要说既可以当水果吃,产量又大的蔬菜非火黄瓜莫属。火黄瓜,类似于城里市场上的旱黄瓜,但是比旱黄瓜要大很多。吃起来有一股浓浓的黄瓜味,一口下来,脆脆的,让人神清气爽。小时候家里还种过线黄瓜,就是那种在市场上最常见的,墨绿色的黄瓜,这种线黄瓜比火黄瓜产量大,但是生吃的话,少了那种黄瓜的味道。所以,我们一般不生吃这种线黄瓜。慢慢地,妈妈也不种线黄瓜了,只种火黄瓜了。有时口渴了,到黄瓜架下寻摸一番,相根最合适的火黄瓜:既要嫩,还要不能太嫩,太嫩意味着黄瓜还有生长的空间——再等个一两天,就可以收获一个更大个儿的嫩黄瓜。所以,这个“最合适”需要经验和运气才能寻摸到。有时候运气不好,架子上没有嫩黄瓜了,只剩下一些发白的,发福的,即将步入“老年”的黄瓜了。这种黄瓜也能生吃,但是味道比“最合适”的那种,就略显寡淡了。
黄瓜,我家一般都是像水果一样生吃,或者拌凉菜。拌凉菜也分几种,最常见的就是用菜刀把黄瓜削成滚刀块,即左手持黄瓜,右手拿刀,直接将黄瓜削到盘子里,不用借助任何菜板之类的。还有一种则是把黄瓜放在菜板上,用菜刀的侧面将黄瓜拍碎,再把这些已拍碎但还没完全碎的黄瓜切成块。对于一些快老了的黄瓜,妈妈则经常将其切成丝,我最爱吃这种切成丝的黄瓜凉菜,味儿足。原材料准备好了之后,不管是哪一种形状和加工工艺,一般都会放固定的那几种调料:大蒜,盐,酱油,蚝油,有时也会放点香菜。大蒜,是黄瓜凉菜的灵魂,那种辛辣味刺激着味蕾,让人忍不住还想多吃几口。
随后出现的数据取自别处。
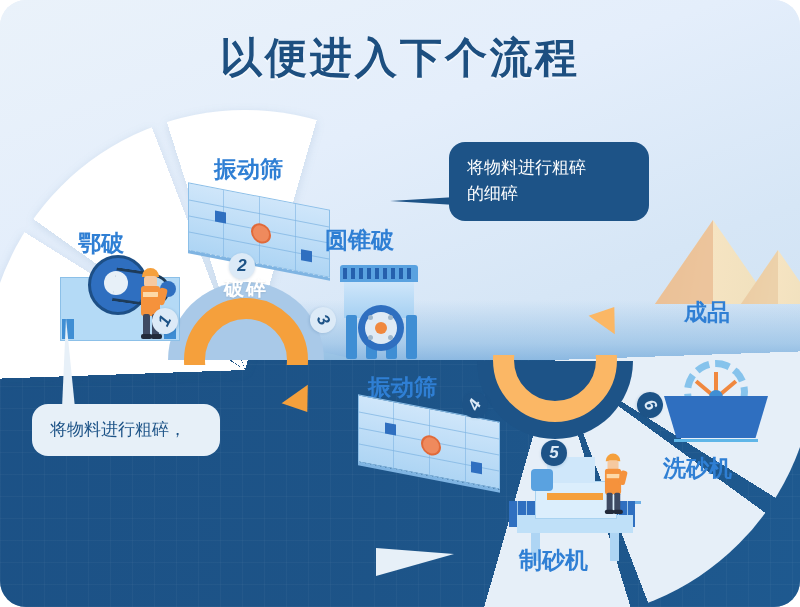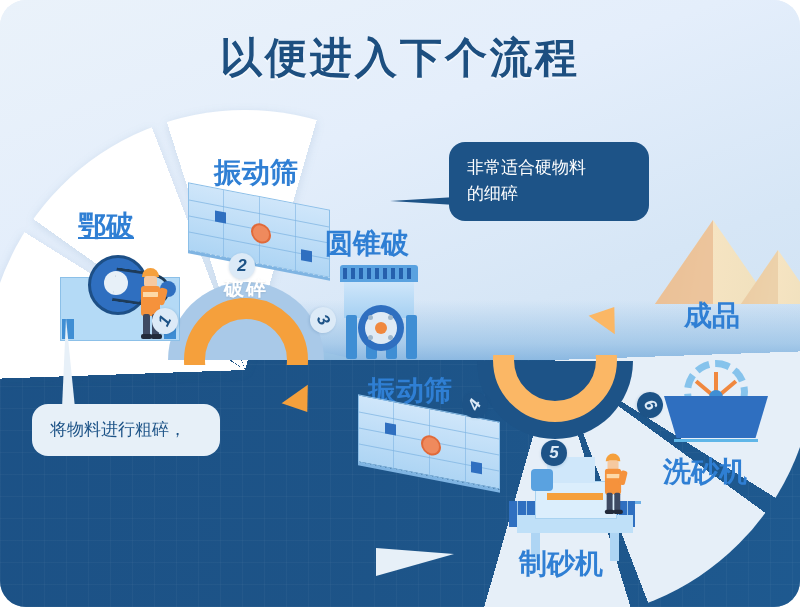--- a/index.html
+++ b/index.html
@@ -144,7 +144,7 @@
   
   .node-label{
     position:absolute;
-    font-size:28px;font-weight:bold;color:#2f7fd4;
+    font-size:23px;font-weight:bold;color:#2f7fd4;
     white-space:nowrap;
   }
 

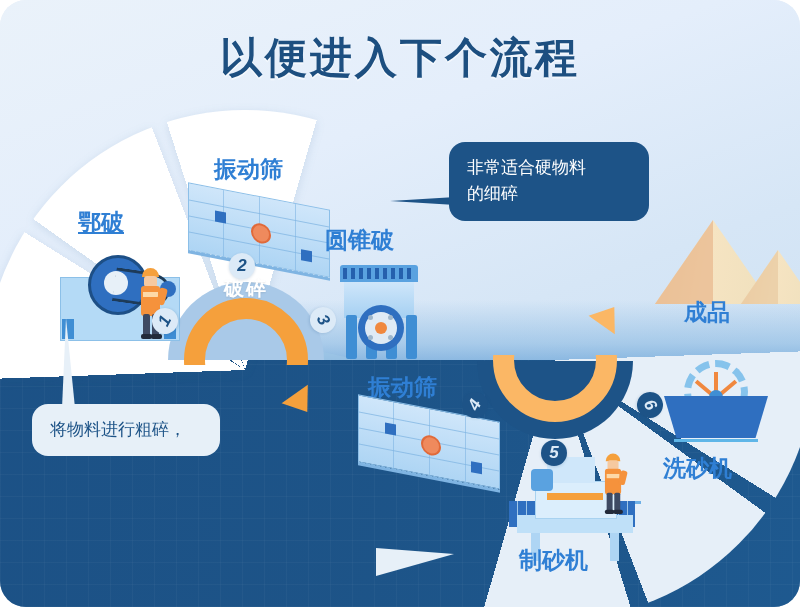--- a/index.html
+++ b/index.html
@@ -460,7 +460,7 @@
 
   <div class="tail" style="left:390px;top:196px;border-top:5px solid transparent;border-bottom:5px solid transparent;border-right:82px solid #1d5387;"></div>
   <div class="callout dark" style="left:449px;top:142px;width:200px;">
-    <div>非常适合硬物料</div>
+    <div>将物料进行粗碎</div>
     <div>的细碎</div>
   </div>
 

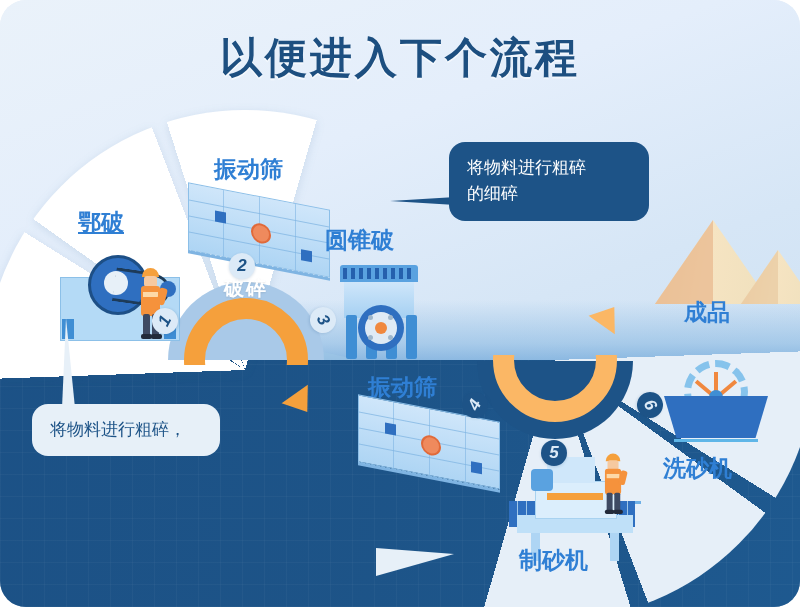--- a/index.html
+++ b/index.html
@@ -315,7 +315,7 @@
   <div class="arc arc-bottom"></div>
   <div class="arc-head bottom"></div>
 
-  <div class="node-label" style="left:78px;top:207px;text-decoration:underline;">鄂破</div>
+  <div class="node-label" style="left:78px;top:228px;">鄂破</div>
   <div class="jaw art" style="left:60px;top:255px;width:130px;height:90px;">
     <div class="frame"></div>
     <div class="foot" style="left:2px;"></div>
对于已经发黄的老黄瓜,也有它的用武之地。一部分呢,妈妈将其“留种”,即把它的种子留用以后种植。这种黄瓜,要选个儿大的,澄黄澄黄的,即品相好又要完全成熟的。用刀将其对半切开,将黄瓜瓤挖到装有清水的盆中,然后进行清洗,并用纱布进行过滤,最后将干干净净的黄瓜种子放到窗台上,强烈的阳光对其进行几天的暴晒后,黄瓜种子则会完全干透,这时,妈妈则把这些未来的小生命装进塑料袋里存了起来。明年的春天,它们将会进行下一次的轮回。
那些没有被选做“种瓜”的老黄瓜,以及“种瓜”剩下的瓜肉也是上好的食材,将其皮儿刮掉,切成片儿,放点粉条、葱花,则会成为一道美味的“老黄瓜汤”,这种汤,自带酸味,让人忍不住要喝上几碗,往往是喝得汗流浃背,但是刚才劳作时的干渴将会一扫而光。
种黄瓜,需要给黄瓜“搭架子”。在黄瓜长到差不多一匝长的时候,就会长出“须须”来,这时,找来一些长一点的,粗壮一些的树枝插在每棵黄瓜苗跟前。过了一两天,则会发现黄瓜“须须”自动找到树枝,并缠绕了上去。到此就等着收获水嫩的黄瓜吧。当然,黄瓜地里会长出很多杂草,这时要将其除掉,尤其是黄瓜苗还小的时候。杂草的生长速度要高于黄瓜苗,如果不除掉这些杂草,黄瓜苗则会淹没在杂草丛中,细细的,黄黄的,一副弱不惊风的样子。期间,黄瓜可能会招蚜虫,喷点农药就可以了。总之,种黄瓜是很省心的。
今年,妈妈种了两茬黄瓜。我回去的时候,这两茬黄瓜都在。第一茬种在东面院墙跟前,蔫吧的蔓藤上挂着几片枯黄的老叶子,还垂着几根老黄瓜,像澄黄的棒子面包。在周围的小萝卜菜、小白菜的映衬下,有种漠然的伤感,想起了“枯藤老树昏鸦”,其实没有老树,也没有昏鸦,只有枯藤,还有那几个棒子面包。第二茬黄瓜种在走台的东面,一下走台,就可以寻摸好吃的嫩黄瓜了。这茬黄瓜其实也不是“壮年”了,蔓藤下面的叶子都枯黄、掉落了很多,但上部的叶子还挺茂盛,小黄瓜也是一根接一根的长大……我经常是口渴了,随手摘一根,咔嚓、咔嚓地吃了起来。妈妈也是经常摘几根拌个凉菜,凉拌黄瓜永远是我家餐桌上最受欢迎的菜肴之一。
对黄瓜的熟悉仅限于小时候了,随着离开老家的时间越来越长,老家的记忆也越来越模糊,所以,我要记录下这宝贵的记忆。